Inner peace. Inner peace. Three whips, one blowtorch stripe and a flaming crucifix to the shoulder, and Erik was in a place so serene it was practically the moon. Too bad it was only a tiny island on a flaming ocean of anger. “Look, I’d love to help you, but you are clearly insane and your plan is doomed to failure. Not that I mean to discourage such attempts. I’m sure it will be fun. Do you mind if I go home now and possibly murder you along the way?”

“You still haven’t told me a thing.”

Erik rolled his eyes. “There are eleven Watchers on the Council. An unspecified number of kids they train to pick up the slack in case of a sudden death. Plus a handful of freelance operatives. Many of the Watchers are adept magicians. What, precisely, do you want to know?”

“Everything,” Sebastian said sweetly. “Their weaknesses. Their defences.”

“You realise I was here only once, right? I’d been based in Düsseldorf.”

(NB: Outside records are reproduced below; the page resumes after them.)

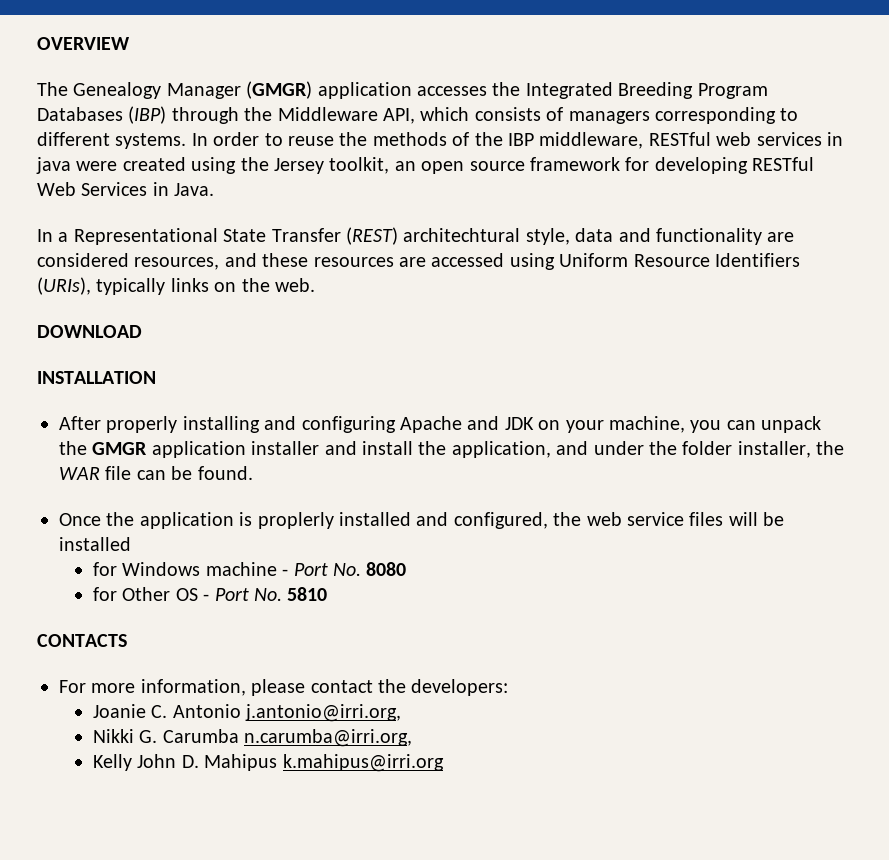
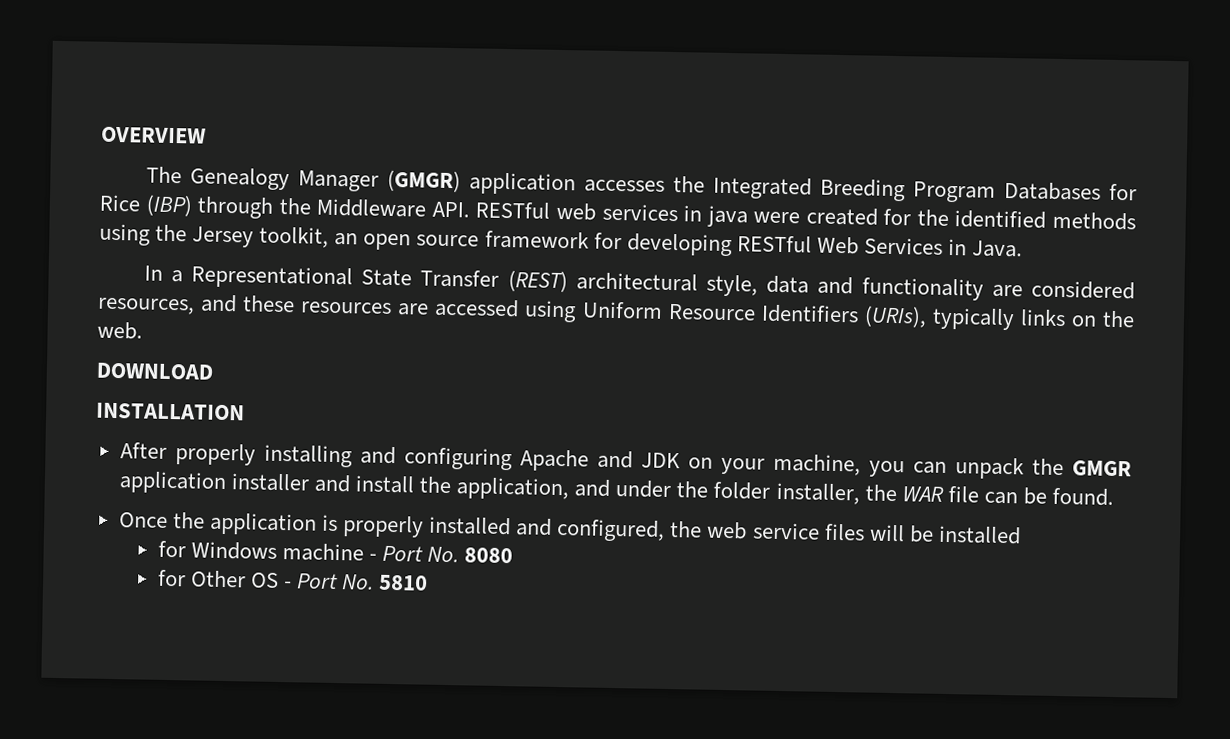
(123, 114) none -> [1109,183,1137,201] [99,194,141,212] for Rice
[383,107,799,124] [37,132,644,149] API, which consists of managers corresponding to different systems. In order to reuse the methods of the IBP middleware, -> [431,201,470,218] API.
(186, 164) none -> [883,208,1136,231] for the identified methods
[403,228,521,242] architechtural -> [575,272,698,292] architectural
[257,512,334,529] proplerly -> [342,515,425,538] properly
[37,634,127,647] [59,679,509,696] [93,704,402,722] [93,729,413,747] [93,754,444,772] // CONTACTS // For more information, please contact the developers: // Joanie C. Antonio j.antonio@irri.org, // Nikki G. Carumba n.carumba@irri.org, // Kelly John D. Mahipus k.mahipus@irri.org -> (429, 582) none

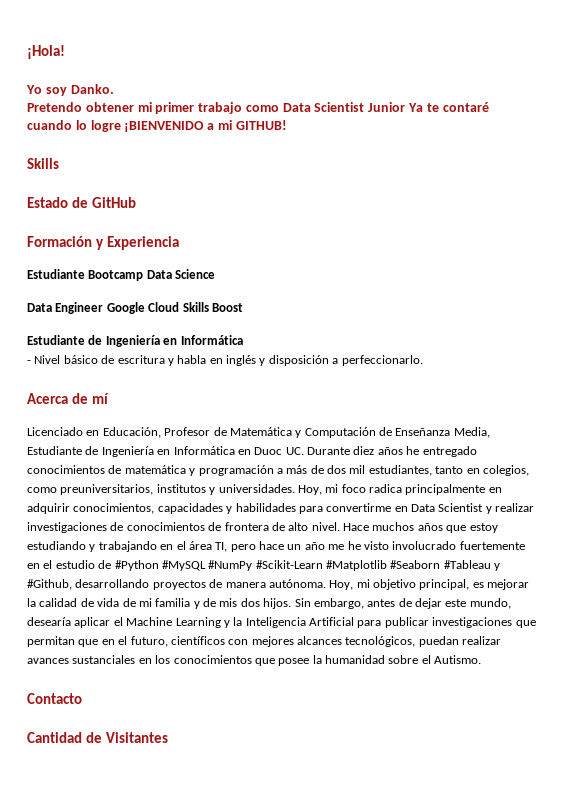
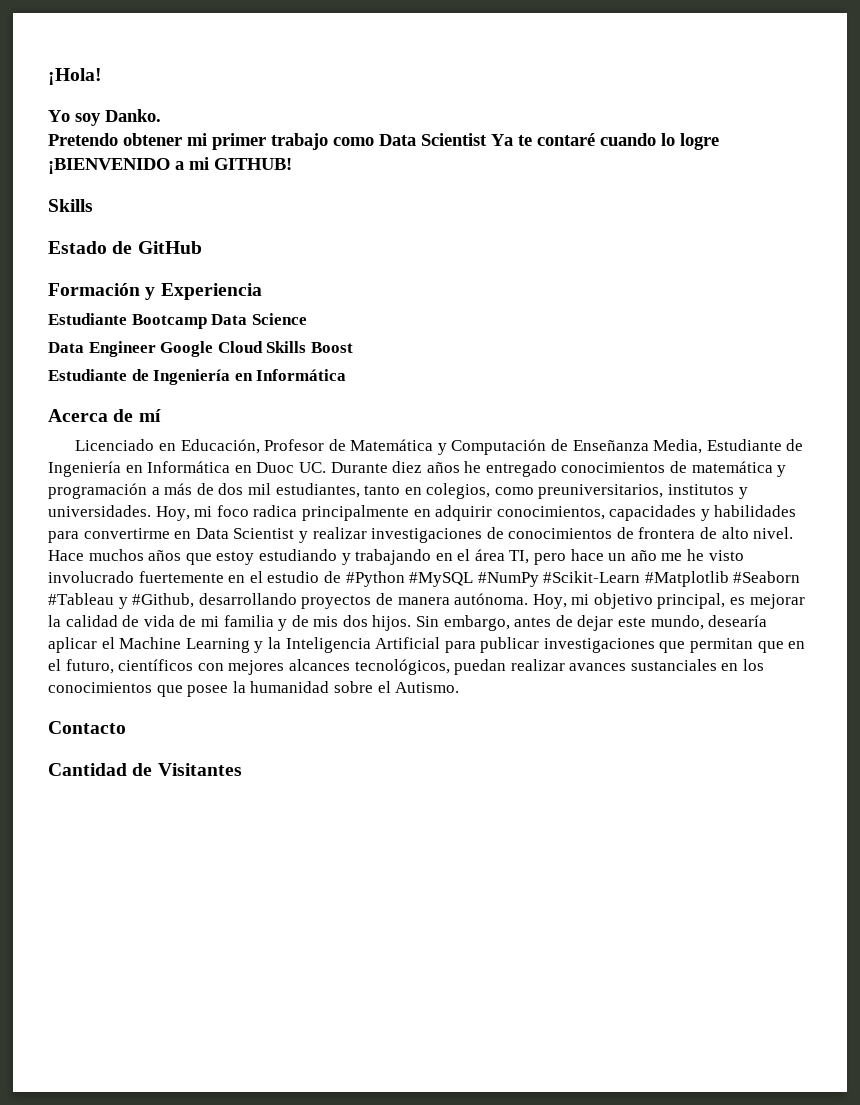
[368,102,406,112] Junior -> (487, 139) none
[27,355,423,366] // - Nivel básico de escritura y habla en inglés y disposición a perfeccionarlo. -> (347, 375) none

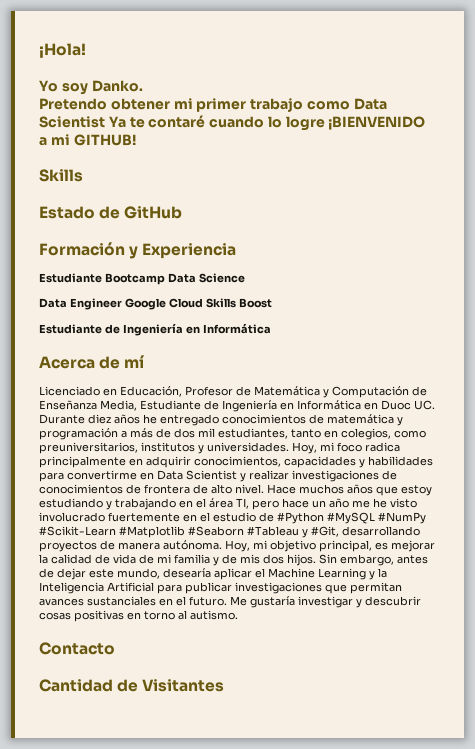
[132,593,195,608] #Github, -> [311,526,339,537] #Git,
[757,641,806,653] [48,659,765,675] [48,681,460,697] que en el futuro, científicos con mejores alcances tecnológicos, puedan realizar avances sustanciales en los conocimientos que posee la humanidad sobre el Autismo. -> [39,596,421,608] [39,610,238,622] avances sustanciales en el futuro. Me gustaría investigar y descubrir cosas positivas en torno al autismo.

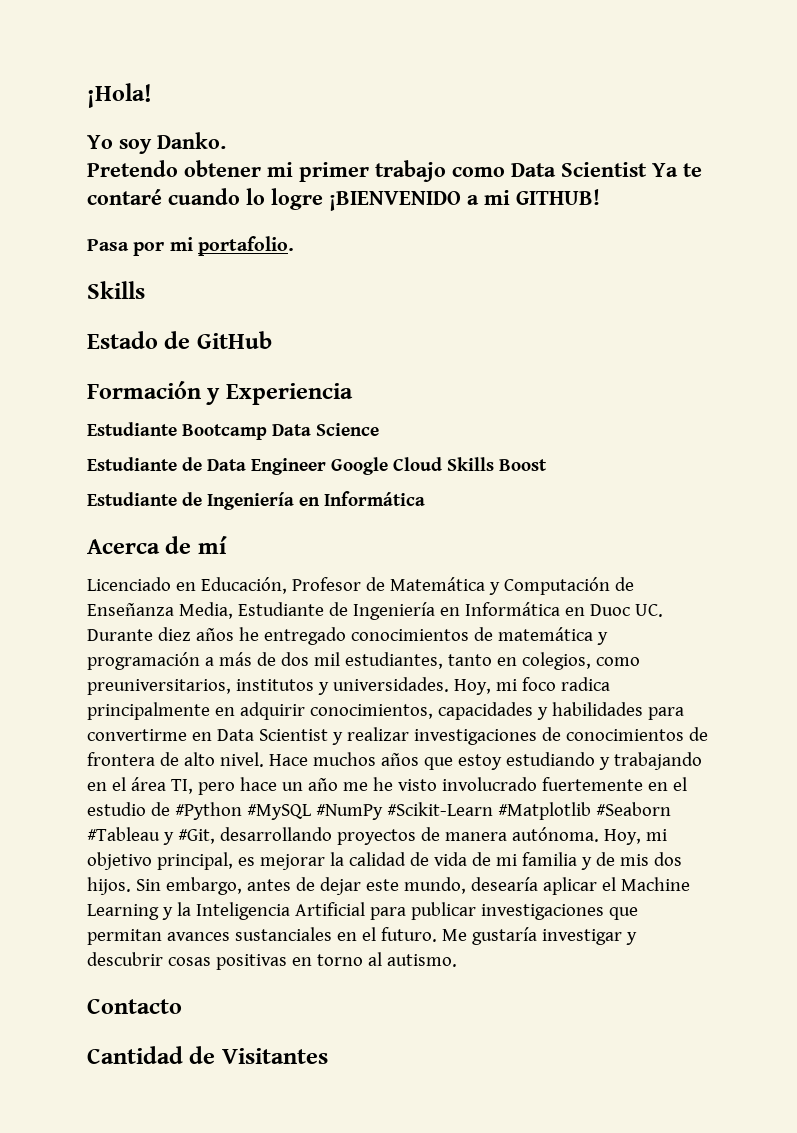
(136, 140) none -> [87,236,295,256] // Pasa por mi portafolio.
(245, 278) none -> [87,457,202,471] Estudiante de

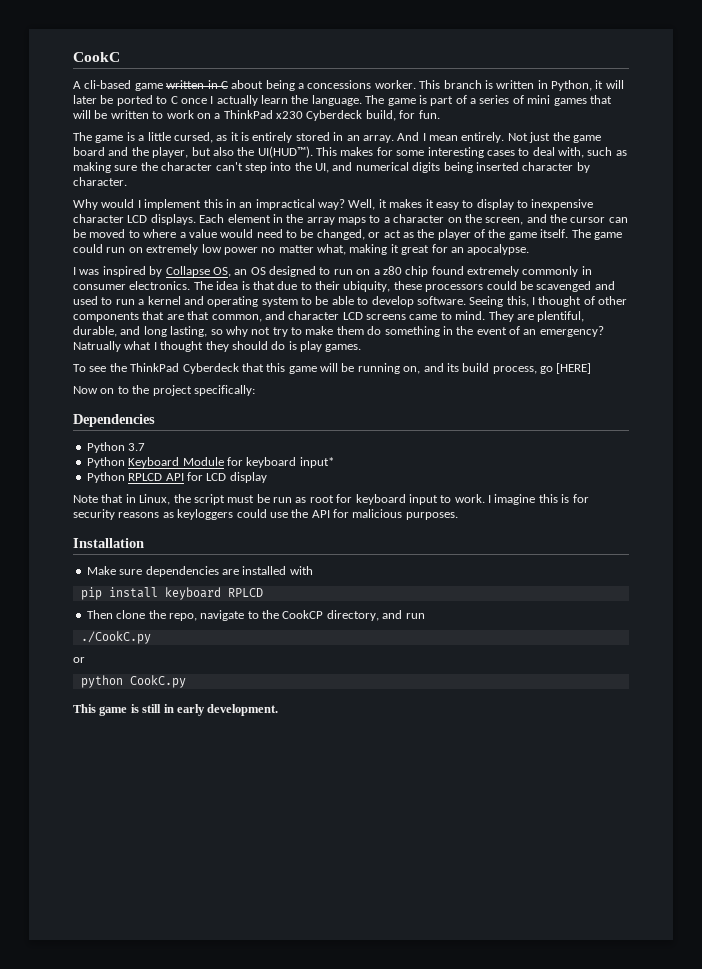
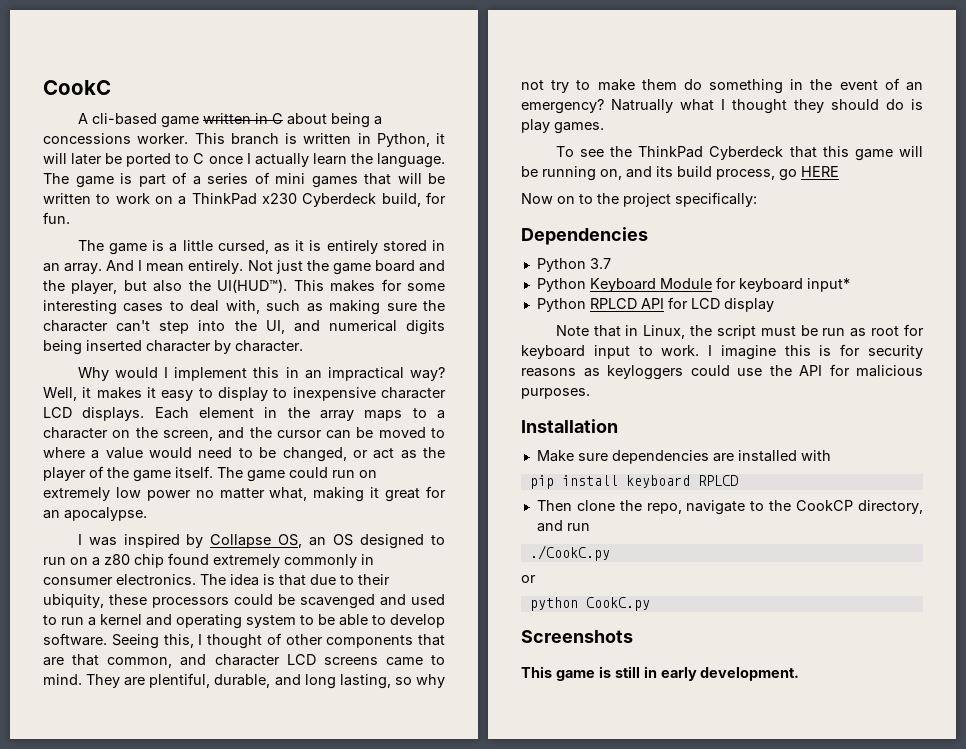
[556,363,592,374] [HERE] -> [801,166,839,177] HERE
(186, 681) none -> [521,630,633,643] // Screenshots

“You were a Watcher, Erik,” Sebastian said again, with the zeal of a British crusader stuck in Arizona, asking for directions to the Holy Land. Erik caught Azazel’s eye.

Yes, he is for real, the demon said with a very shrug of his shoulders.

“This will be a long night.” Erik hanged on the annoyingly strong rope, swaying gently whenever Azazel or Shaw would give him a prod, and talked. Most of it was nonsense. A little he made up, to spice up the tale. About twenty percent was fact, although heavily outdated fact. Really, get with the times, Sebastian, Erik thought when Shaw seemed to have swallowed the tale of paper index cards in the library.

If the vampire hadn’t wrapped his brain around Google until now, he had no business wandering about god’s green earth, in Erik’s humble opinion. He deserved whatever the Watchers sent his way, and more.

“Thank you, Erik, that was illuminating,” Sebastian said.

Azazel was grinning into his goatee. Erik would return the grin, if it wasn’t for the blinding pain shooting up his spine and shoulders. Hey, no pressure. He’d just hang there, for a few hours, until his arms went completely numb.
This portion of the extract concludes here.